I have a loop going through my data frame to fill a new column based on other column values. I need to identify if there is a 'yes' in more than one column.
Dataset:
df <- data.frame(name=c("AJ", "DJ", "EJ", "MJ", "CJ"),
meds_1=c("yes","yes", "no", "no", "yes"),
meds_2=c("no", "no","no", "yes", "yes"),
meds_3=c("no", "no","no", "no", "no"),
meds_4=c("no", "no","no", "no", "no"),
status=c("Non-stable","Non-stable","stable", "stable", "Non-stable"))
#the new column
df$status_check <- NA
The order should go:
If status == 'stable', then status_check = 'stable', else if someone has 'yes' in more than one column that starts with 'meds_', then status_check = 'combo', else 'other'.

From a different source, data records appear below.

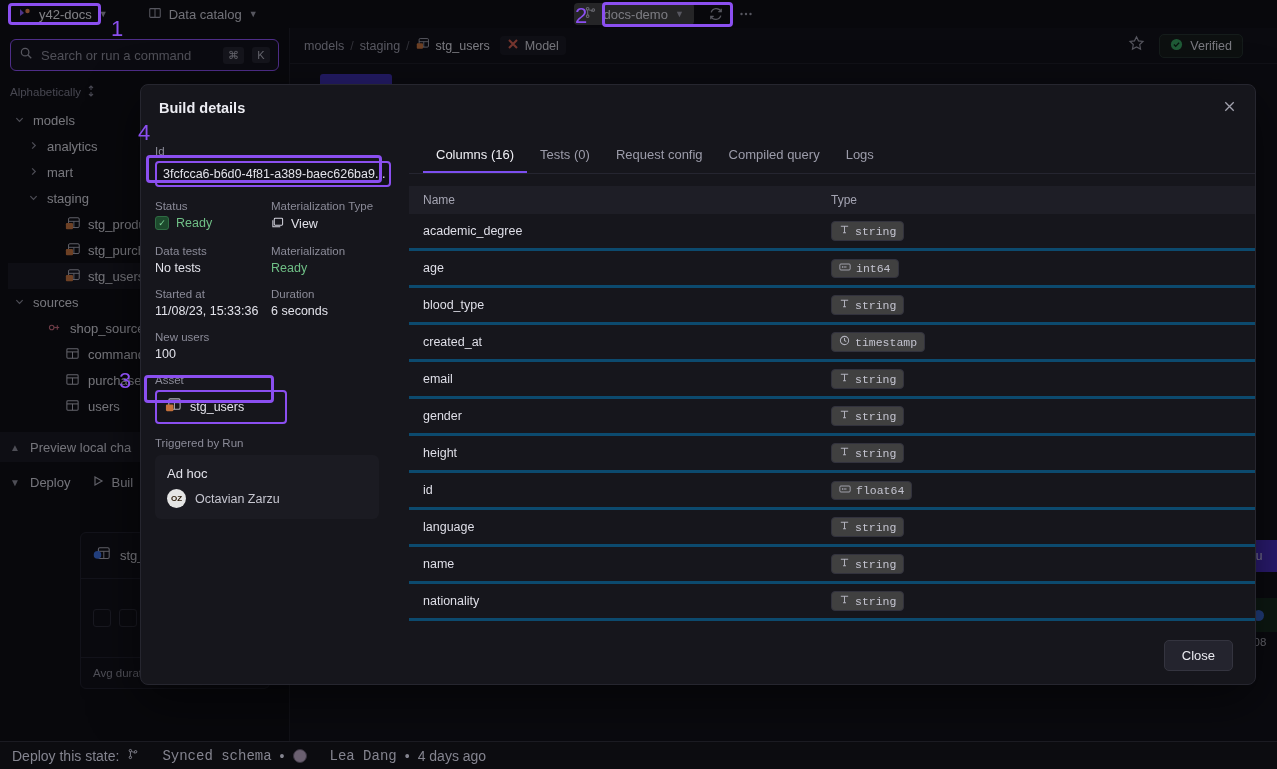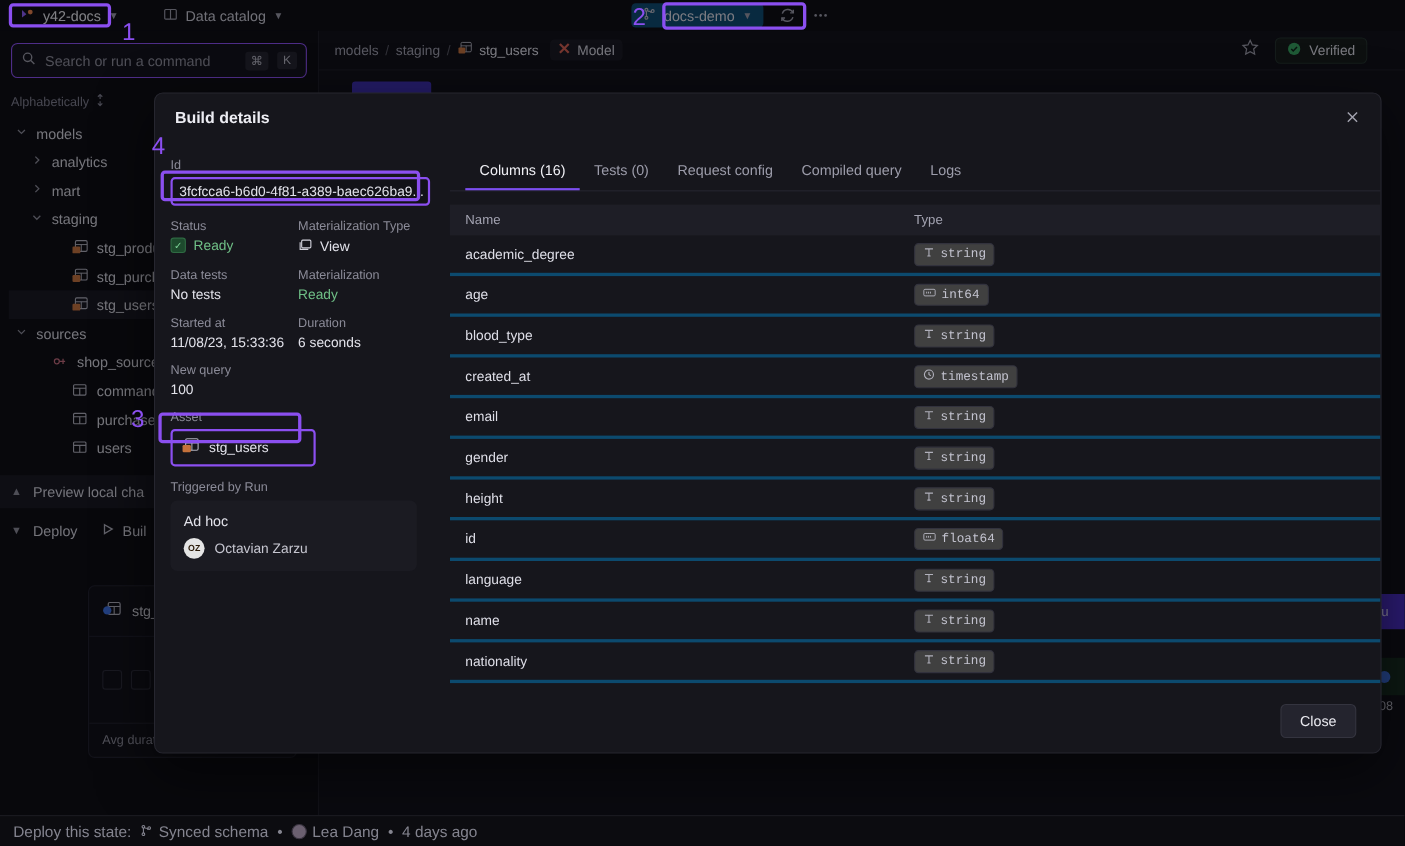--- a/index.html
+++ b/index.html
@@ -24,21 +24,21 @@
     font-size: 13px; color: #e6e6ea;
   }
   .logo-mark { width: 14px; height: 14px; position: relative; }
   .catalog-chip {
     display: flex; align-items: center; gap: 7px;
     margin-left: 34px; font-size: 13px; color: #c9c9d2;
   }
   .branch-chip {
     display: flex; align-items: center; gap: 7px;
     padding: 3px 10px; font-size: 13px; color: #dcdce4;
-    background: #0c4a6e; border-radius: 4px;
+    background: #404040; border-radius: 4px;
   }
   .topbar-spacer-a { width: 316px; }
   .icon-btn-top {
     margin-left: 14px; color: #9a9aa6; display: flex; align-items: center;
   }
   .chev { font-size: 9px; color: #9a9aa6; }
 
   
   .leftpanel {
     position: absolute; left: 0; top: 28px; width: 290px; height: 713px;
@@ -215,21 +215,21 @@
     font-family: "Liberation Sans", sans-serif;
   }
 
   
   .statusbar {
     position: absolute; left: 0; bottom: 0; width: 1277px; height: 28px;
     background: #0c0c10; border-top: 1px solid #1b1b22;
     display: flex; align-items: center; padding: 0 12px; gap: 8px;
     font-size: 14px; color: #84848f;
   }
-  .sb-item { display: flex; align-items: center; gap: 5px; }
+  .sb-item { display: flex; align-items: center; gap: 23px; font-family: Liberation Mono, monospace; }
   .sb-avatar {
     width: 14px; height: 14px; border-radius: 50%;
     background: #6b6070; border: 1px solid #3a3440;
   }
 
   
   .annot-box { position: absolute; border: 3px solid #8b4ff0; border-radius: 4px; pointer-events: none; }
   .annot-num {
     position: absolute; color: #8b4ff0; font-size: 22px; font-weight: 400;
     font-family: "Liberation Sans", sans-serif; pointer-events: none;
@@ -562,21 +562,21 @@
             <div class="fld-label">Started at</div>
             <div class="fld-value">11/08/23, 15:33:36</div>
           </div>
           <div>
             <div class="fld-label">Duration</div>
             <div class="fld-value">6 seconds</div>
           </div>
         </div>
 
         <div class="fld">
-          <div class="fld-label">New query</div>
+          <div class="fld-label">New users</div>
           <div class="fld-value">100</div>
         </div>
 
         <div class="fld">
           <div class="fld-label">Asset</div>
           <div class="asset-box">
             <span>
               <svg width="17" height="17" viewBox="0 0 18 18">
                 <rect x="4" y="2" width="12" height="11" rx="1.4" fill="none" stroke="#b0b0bb" stroke-width="1.1"></rect>
                 <line x1="4" y1="6" x2="16" y2="6" stroke="#b0b0bb" stroke-width="1"></line>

The issue is that I'm not sure how to loop over the columns that start with 'meds_', count the number of 'yes' and if it is over 1, then status_check is 'Combo'
My loop so far:
#I am not sure what function needs to go into the second ifelse statement.
for(i in 1:nrow(df)){
df$status_check<-ifelse(df$status == "stable", "stable",
ifelse([some function],"Combo","Other"))
}
The results should look like:
name meds_1 meds_2 meds_3 meds_4 status status_check
1 AJ yes no no no Non-stable Other
2 DJ yes no no no Non-stable Other
3 EJ no no no no stable stable
4 MJ no yes no no stable stable
5 CJ yes yes no no Non-stable Combo
With dplyr
, we can start with rowSums
to get all rows with >= 2 yes
in meds
. starts_with
is very useful for this use case.
Then a simple case_when
does the trick.
Observation I used the data from the desired output dataframe, as it differs from the original data.
library(dplyr)
df %>%
mutate(status_check = rowSums(across(starts_with('meds_'), ~.x == 'yes')),
status_check = case_when(status == 'stable' ~ 'stable',
status_check >=2 ~ 'combo',
TRUE ~ "other"))
name meds_1 meds_2 meds_3 meds_4 status status_check
1 AJ yes no no no Non-stable other
2 DJ yes no no no Non-stable other
3 EJ no no no no stable stable
4 MJ no yes no no stable stable
5 CJ yes yes no no Non-stable combo